### What to produce
Without including the pictures, copy each line below exactly as it reads.
------------------------------------
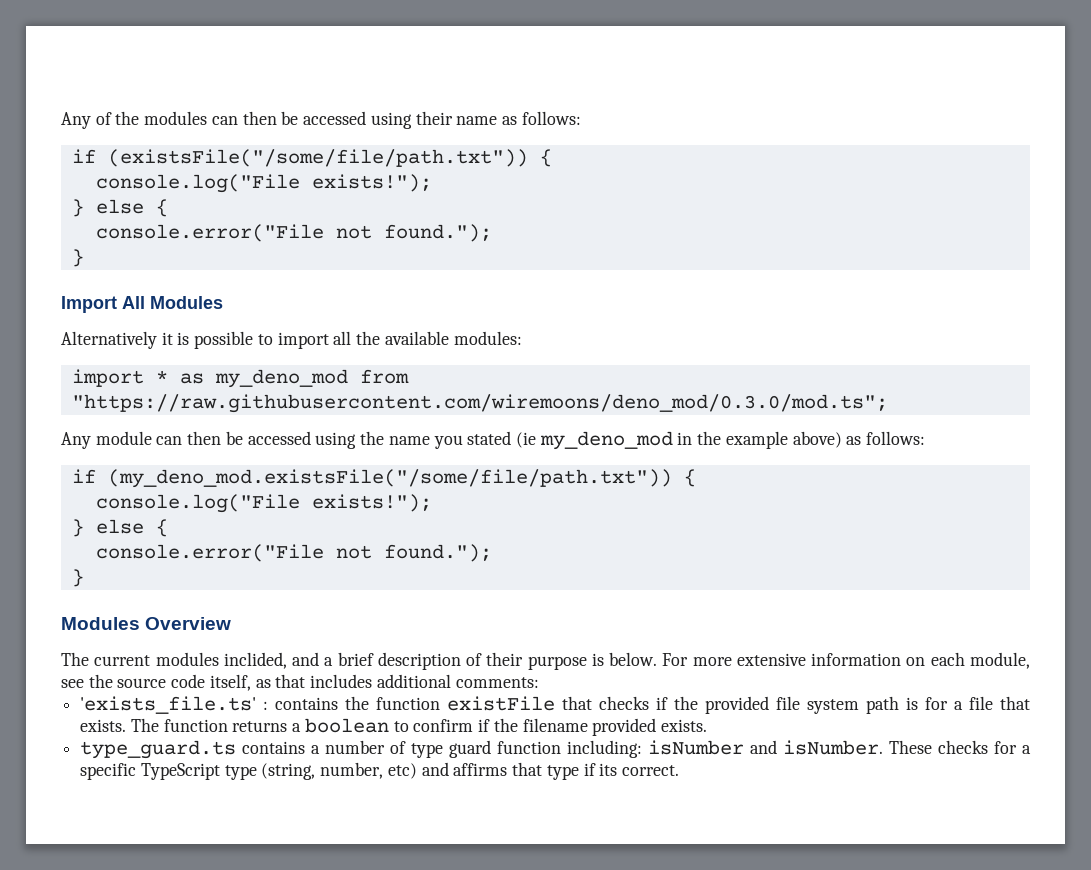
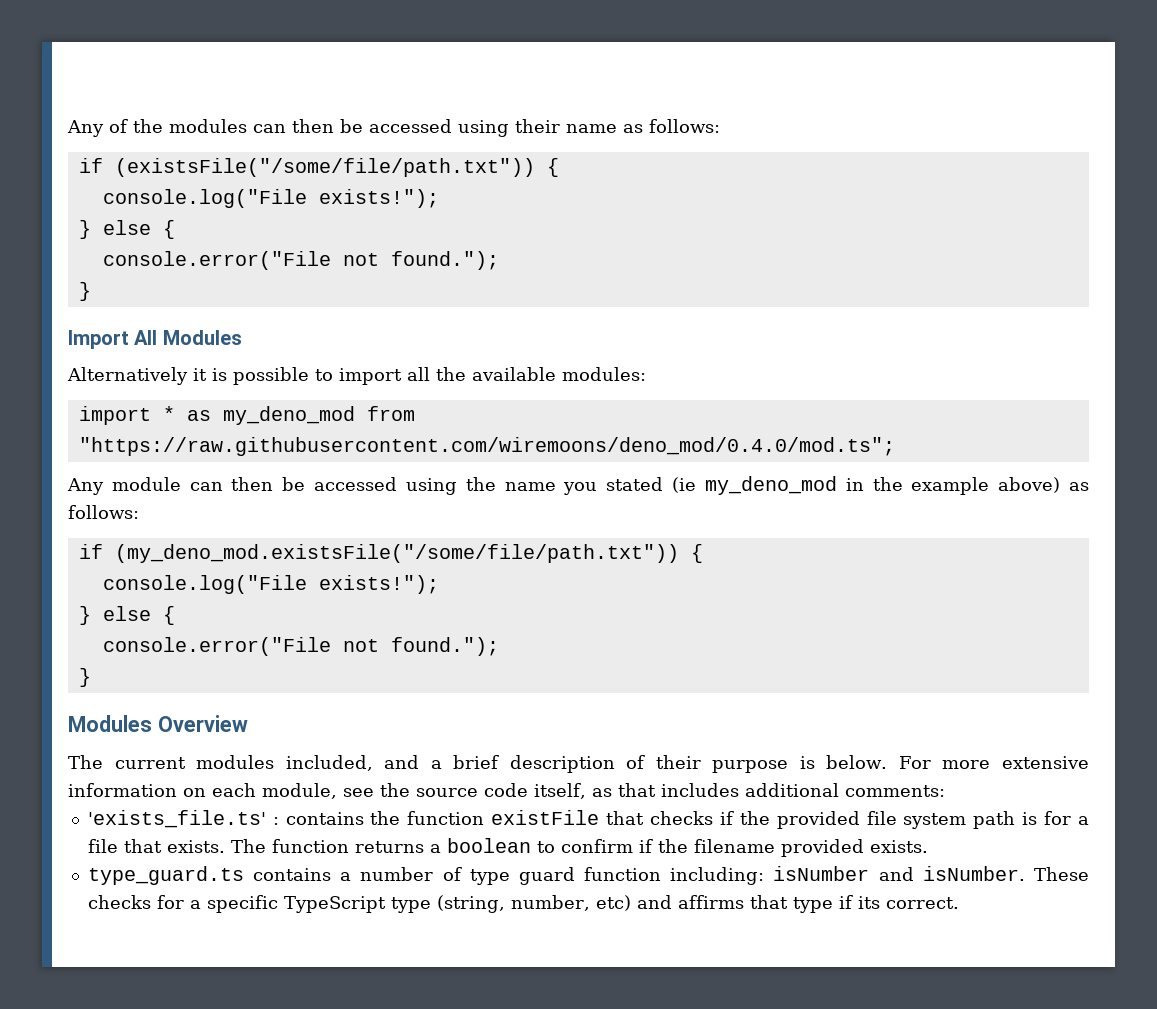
[71,394,888,413] "https://raw.githubusercontent.com/wiremoons/deno_mod/0.3.0/mod.ts"; -> [78,437,895,456] "https://raw.githubusercontent.com/wiremoons/deno_mod/0.4.0/mod.ts";
[223,652,287,669] inclided, -> [285,755,373,771] included,

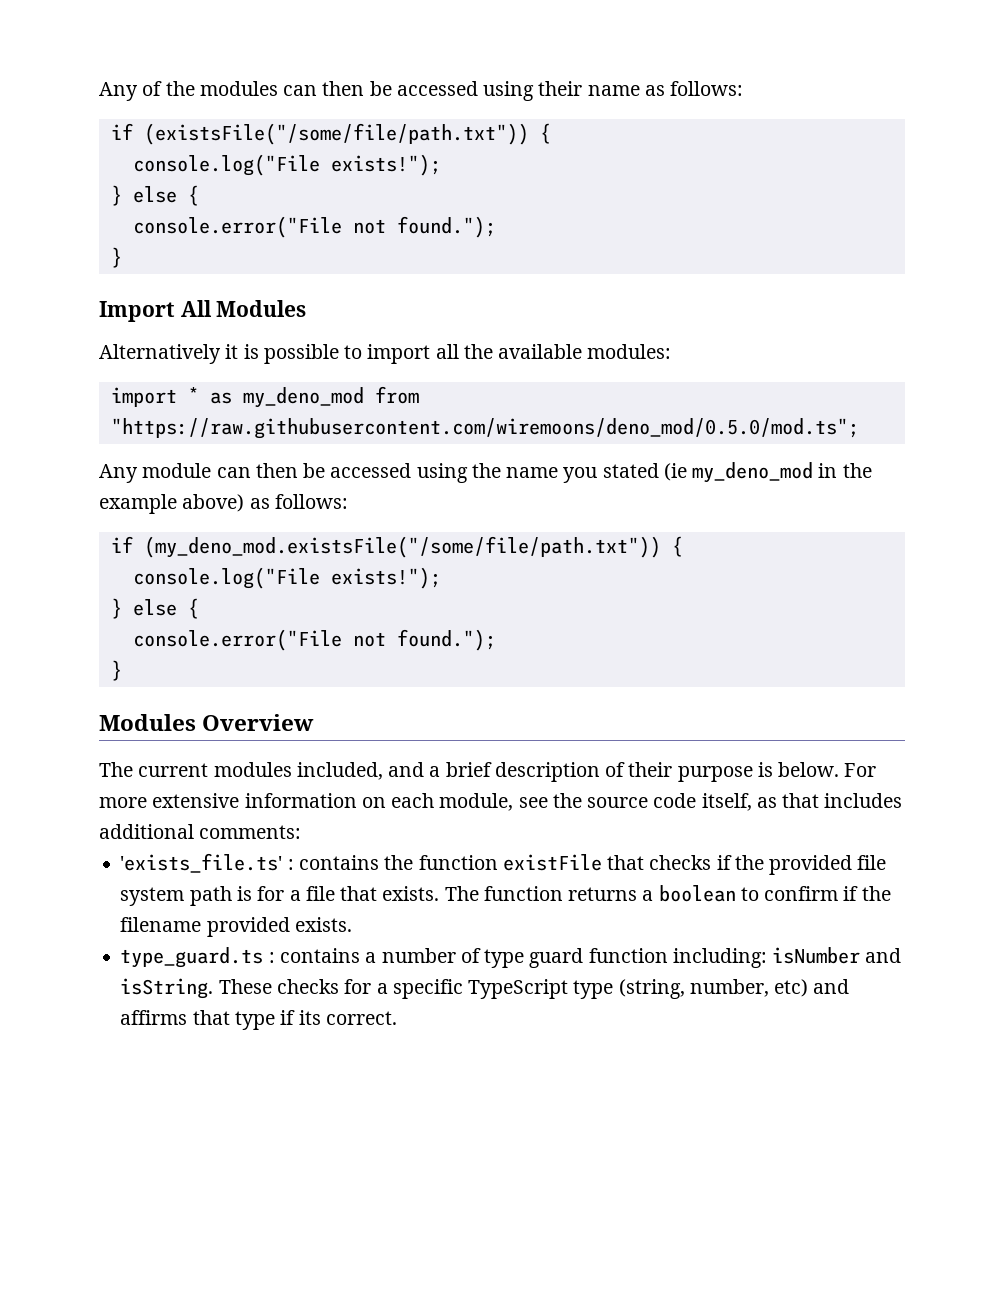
[78,437,895,456] "https://raw.githubusercontent.com/wiremoons/deno_mod/0.4.0/mod.ts"; -> [110,418,859,439] "https://raw.githubusercontent.com/wiremoons/deno_mod/0.5.0/mod.ts";
(244, 875) none -> [268,952,275,963] :
[922,866,1025,881] isNumber. -> [120,978,214,999] isString.

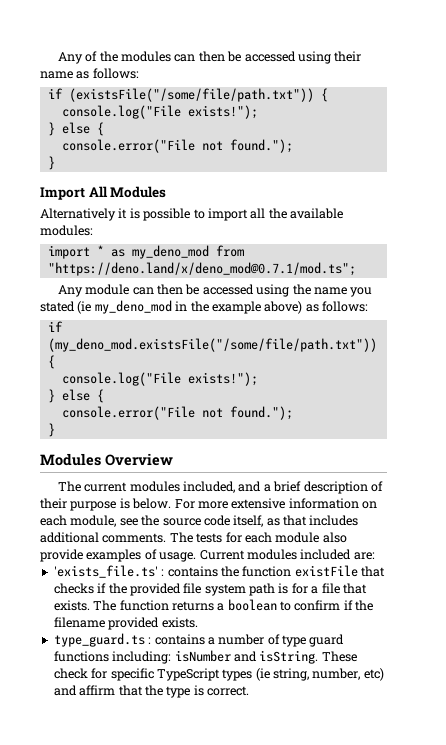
[110,418,859,439] "https://raw.githubusercontent.com/wiremoons/deno_mod/0.5.0/mod.ts"; -> [47,262,356,276] "https://deno.land/x/deno_mod@0.7.1/mod.ts";
[199,825,302,839] comments: -> [102,532,347,543] [40,549,375,562] comments. The tests for each module also provide examples of usage. Current modules included are:
[588,948,668,963] function -> [53,651,109,662] functions
[276,979,850,999] [120,1010,321,1030] checks for a specific TypeScript type (string, number, etc) and affirms that type if its -> [53,668,384,681] [53,685,204,698] check for specific TypeScript types (ie string, number, etc) and affirm that the type is

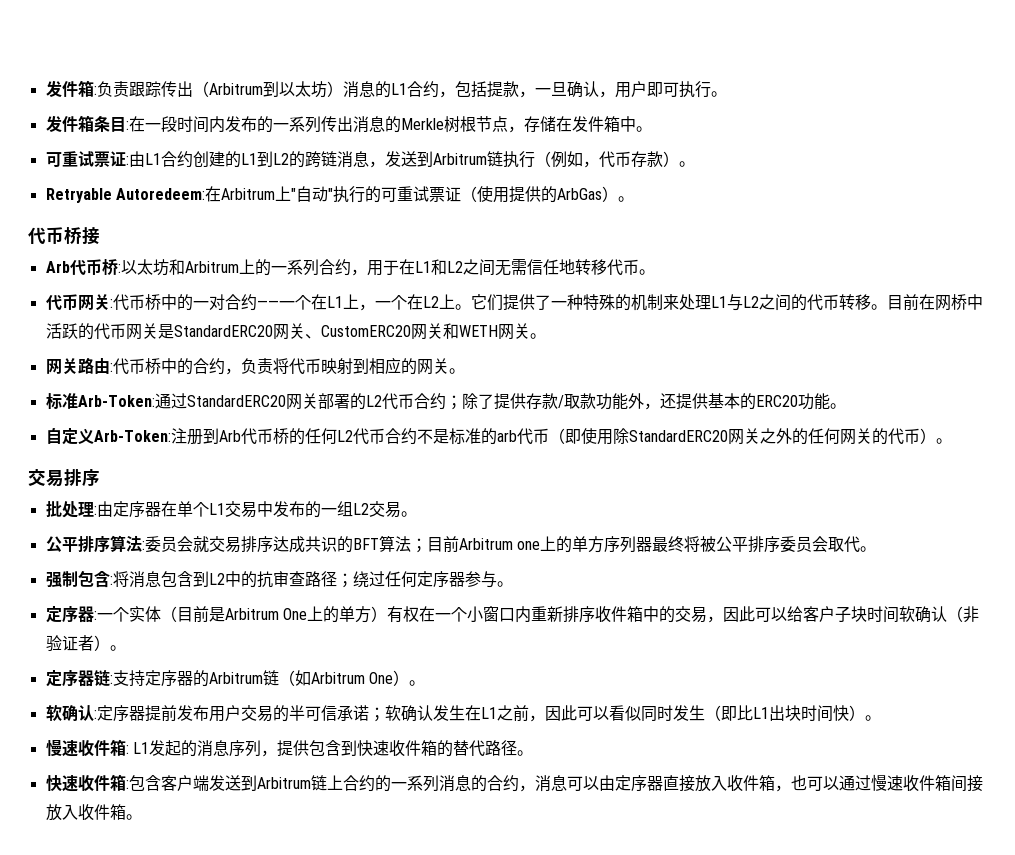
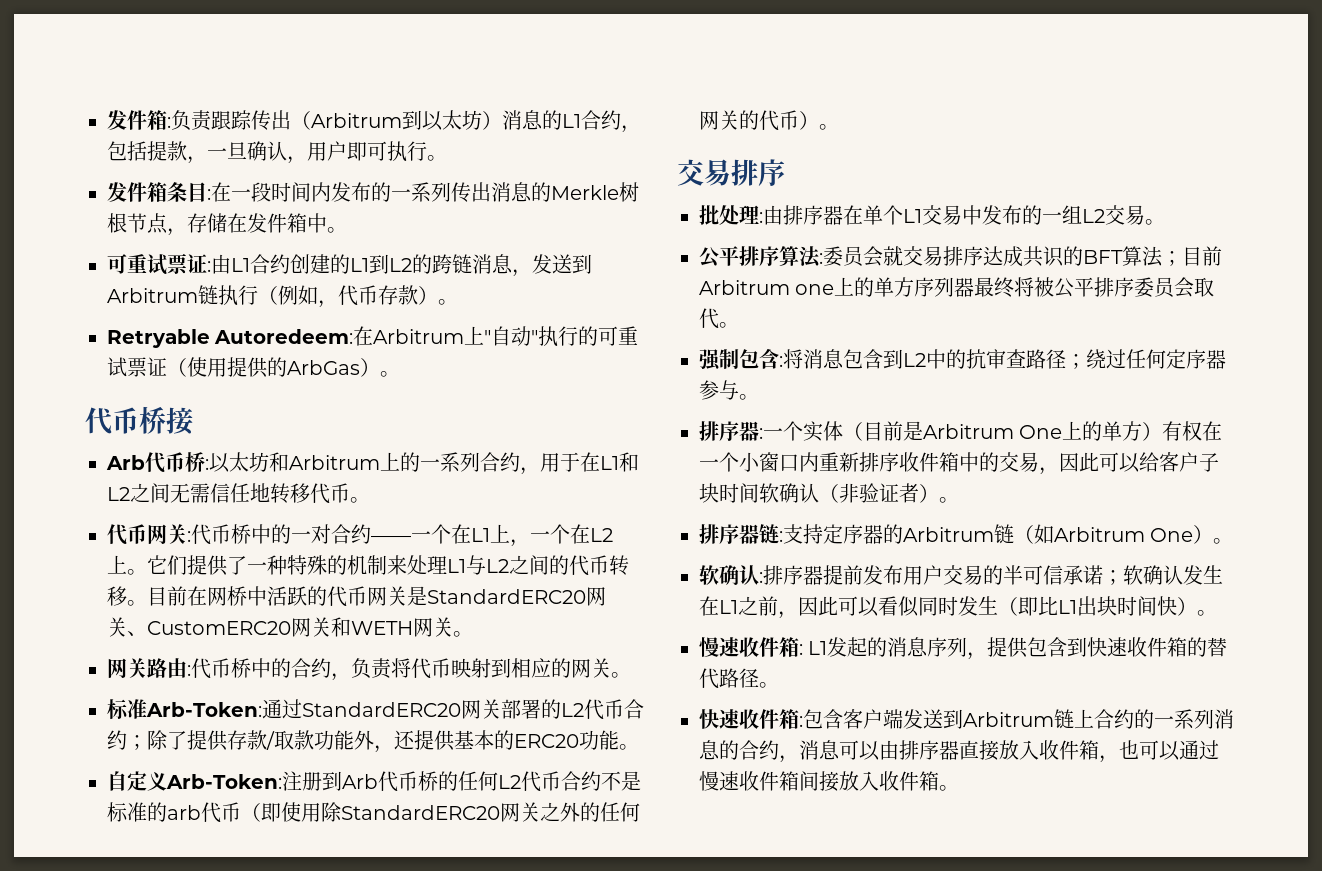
[112,501,129,517] 定 -> [783,205,803,225] 排
[45,606,62,623] 定 -> [699,421,719,441] 排
[45,670,62,687] 定 -> [699,524,719,544] 排
[96,705,113,721] 定 -> [763,565,783,585] 排
[614,775,631,791] 定 -> [899,740,919,760] 排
------------------------------------
### Your response
[71,394,888,413] "https://raw.githubusercontent.com/wiremoons/deno_mod/0.3.0/mod.ts"; -> [78,437,895,456] "https://raw.githubusercontent.com/wiremoons/deno_mod/0.4.0/mod.ts";
[223,652,287,669] inclided, -> [285,755,373,771] included,

[78,437,895,456] "https://raw.githubusercontent.com/wiremoons/deno_mod/0.4.0/mod.ts"; -> [110,418,859,439] "https://raw.githubusercontent.com/wiremoons/deno_mod/0.5.0/mod.ts";
(244, 875) none -> [268,952,275,963] :
[922,866,1025,881] isNumber. -> [120,978,214,999] isString.

[110,418,859,439] "https://raw.githubusercontent.com/wiremoons/deno_mod/0.5.0/mod.ts"; -> [47,262,356,276] "https://deno.land/x/deno_mod@0.7.1/mod.ts";
[199,825,302,839] comments: -> [102,532,347,543] [40,549,375,562] comments. The tests for each module also provide examples of usage. Current modules included are:
[588,948,668,963] function -> [53,651,109,662] functions
[276,979,850,999] [120,1010,321,1030] checks for a specific TypeScript type (string, number, etc) and affirms that type if its -> [53,668,384,681] [53,685,204,698] check for specific TypeScript types (ie string, number, etc) and affirm that the type is

[112,501,129,517] 定 -> [783,205,803,225] 排
[45,606,62,623] 定 -> [699,421,719,441] 排
[45,670,62,687] 定 -> [699,524,719,544] 排
[96,705,113,721] 定 -> [763,565,783,585] 排
[614,775,631,791] 定 -> [899,740,919,760] 排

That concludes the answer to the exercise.